* What to do:
For the entries below, print exactly the lines between the line holding "discount: 10.56 -> 5.48" and the line holding "order date: 2023-06-18 -> 2023-06-24", inclusive, and nothing else.
[[ Data for processing, beginning ]]
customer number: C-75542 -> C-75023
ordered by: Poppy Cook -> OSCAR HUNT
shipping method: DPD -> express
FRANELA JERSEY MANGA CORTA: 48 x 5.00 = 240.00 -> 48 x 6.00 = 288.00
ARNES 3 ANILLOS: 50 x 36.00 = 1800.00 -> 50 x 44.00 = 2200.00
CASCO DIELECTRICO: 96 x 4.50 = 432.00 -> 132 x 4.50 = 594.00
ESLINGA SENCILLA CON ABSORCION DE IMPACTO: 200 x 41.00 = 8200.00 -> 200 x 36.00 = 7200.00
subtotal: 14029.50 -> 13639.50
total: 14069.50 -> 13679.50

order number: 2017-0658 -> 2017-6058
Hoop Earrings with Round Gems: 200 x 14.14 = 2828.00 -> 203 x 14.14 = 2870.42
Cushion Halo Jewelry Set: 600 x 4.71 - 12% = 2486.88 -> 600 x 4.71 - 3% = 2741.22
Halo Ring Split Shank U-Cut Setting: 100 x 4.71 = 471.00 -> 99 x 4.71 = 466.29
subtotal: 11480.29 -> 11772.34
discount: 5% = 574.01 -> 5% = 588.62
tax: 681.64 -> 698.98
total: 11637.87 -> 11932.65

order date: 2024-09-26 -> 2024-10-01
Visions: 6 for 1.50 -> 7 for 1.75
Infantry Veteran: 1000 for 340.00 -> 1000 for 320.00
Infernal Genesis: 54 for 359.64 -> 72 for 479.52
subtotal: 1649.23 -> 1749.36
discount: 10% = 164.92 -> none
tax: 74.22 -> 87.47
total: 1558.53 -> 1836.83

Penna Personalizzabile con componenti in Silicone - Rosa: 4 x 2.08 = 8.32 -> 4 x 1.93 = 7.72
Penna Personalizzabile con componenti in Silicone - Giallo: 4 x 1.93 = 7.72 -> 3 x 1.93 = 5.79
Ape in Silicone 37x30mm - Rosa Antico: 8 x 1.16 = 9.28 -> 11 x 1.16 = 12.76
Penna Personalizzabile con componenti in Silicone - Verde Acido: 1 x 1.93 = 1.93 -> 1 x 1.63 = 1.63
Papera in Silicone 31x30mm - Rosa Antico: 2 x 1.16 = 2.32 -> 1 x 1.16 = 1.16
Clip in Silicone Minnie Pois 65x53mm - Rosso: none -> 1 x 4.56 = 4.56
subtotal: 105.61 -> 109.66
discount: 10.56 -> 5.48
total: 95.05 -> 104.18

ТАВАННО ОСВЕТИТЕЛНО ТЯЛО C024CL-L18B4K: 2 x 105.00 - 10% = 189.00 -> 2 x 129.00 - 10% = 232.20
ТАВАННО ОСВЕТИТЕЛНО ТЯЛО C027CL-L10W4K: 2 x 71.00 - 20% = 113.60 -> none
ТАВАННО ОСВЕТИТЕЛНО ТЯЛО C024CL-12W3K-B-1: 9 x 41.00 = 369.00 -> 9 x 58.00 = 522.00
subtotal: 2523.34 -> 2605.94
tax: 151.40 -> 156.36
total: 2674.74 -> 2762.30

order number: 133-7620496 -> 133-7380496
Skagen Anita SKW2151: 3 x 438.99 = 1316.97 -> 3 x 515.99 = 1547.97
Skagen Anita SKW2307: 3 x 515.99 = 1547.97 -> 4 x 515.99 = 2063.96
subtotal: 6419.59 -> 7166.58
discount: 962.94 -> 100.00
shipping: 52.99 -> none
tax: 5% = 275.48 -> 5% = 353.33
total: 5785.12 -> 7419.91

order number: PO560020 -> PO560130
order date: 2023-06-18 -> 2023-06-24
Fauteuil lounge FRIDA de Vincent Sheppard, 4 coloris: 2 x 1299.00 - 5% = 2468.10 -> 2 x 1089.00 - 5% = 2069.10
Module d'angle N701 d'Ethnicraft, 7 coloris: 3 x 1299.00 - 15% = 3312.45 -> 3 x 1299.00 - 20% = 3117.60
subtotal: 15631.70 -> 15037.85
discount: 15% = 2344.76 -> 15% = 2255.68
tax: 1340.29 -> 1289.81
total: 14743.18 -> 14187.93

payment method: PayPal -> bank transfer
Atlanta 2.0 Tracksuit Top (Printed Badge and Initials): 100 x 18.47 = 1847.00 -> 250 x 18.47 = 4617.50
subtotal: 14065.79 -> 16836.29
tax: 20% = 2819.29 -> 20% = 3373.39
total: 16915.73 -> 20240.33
[[ Data for processing, end ]]
* Finished exercise:
discount: 10.56 -> 5.48
total: 95.05 -> 104.18

ТАВАННО ОСВЕТИТЕЛНО ТЯЛО C024CL-L18B4K: 2 x 105.00 - 10% = 189.00 -> 2 x 129.00 - 10% = 232.20
ТАВАННО ОСВЕТИТЕЛНО ТЯЛО C027CL-L10W4K: 2 x 71.00 - 20% = 113.60 -> none
ТАВАННО ОСВЕТИТЕЛНО ТЯЛО C024CL-12W3K-B-1: 9 x 41.00 = 369.00 -> 9 x 58.00 = 522.00
subtotal: 2523.34 -> 2605.94
tax: 151.40 -> 156.36
total: 2674.74 -> 2762.30

order number: 133-7620496 -> 133-7380496
Skagen Anita SKW2151: 3 x 438.99 = 1316.97 -> 3 x 515.99 = 1547.97
Skagen Anita SKW2307: 3 x 515.99 = 1547.97 -> 4 x 515.99 = 2063.96
subtotal: 6419.59 -> 7166.58
discount: 962.94 -> 100.00
shipping: 52.99 -> none
tax: 5% = 275.48 -> 5% = 353.33
total: 5785.12 -> 7419.91

order number: PO560020 -> PO560130
order date: 2023-06-18 -> 2023-06-24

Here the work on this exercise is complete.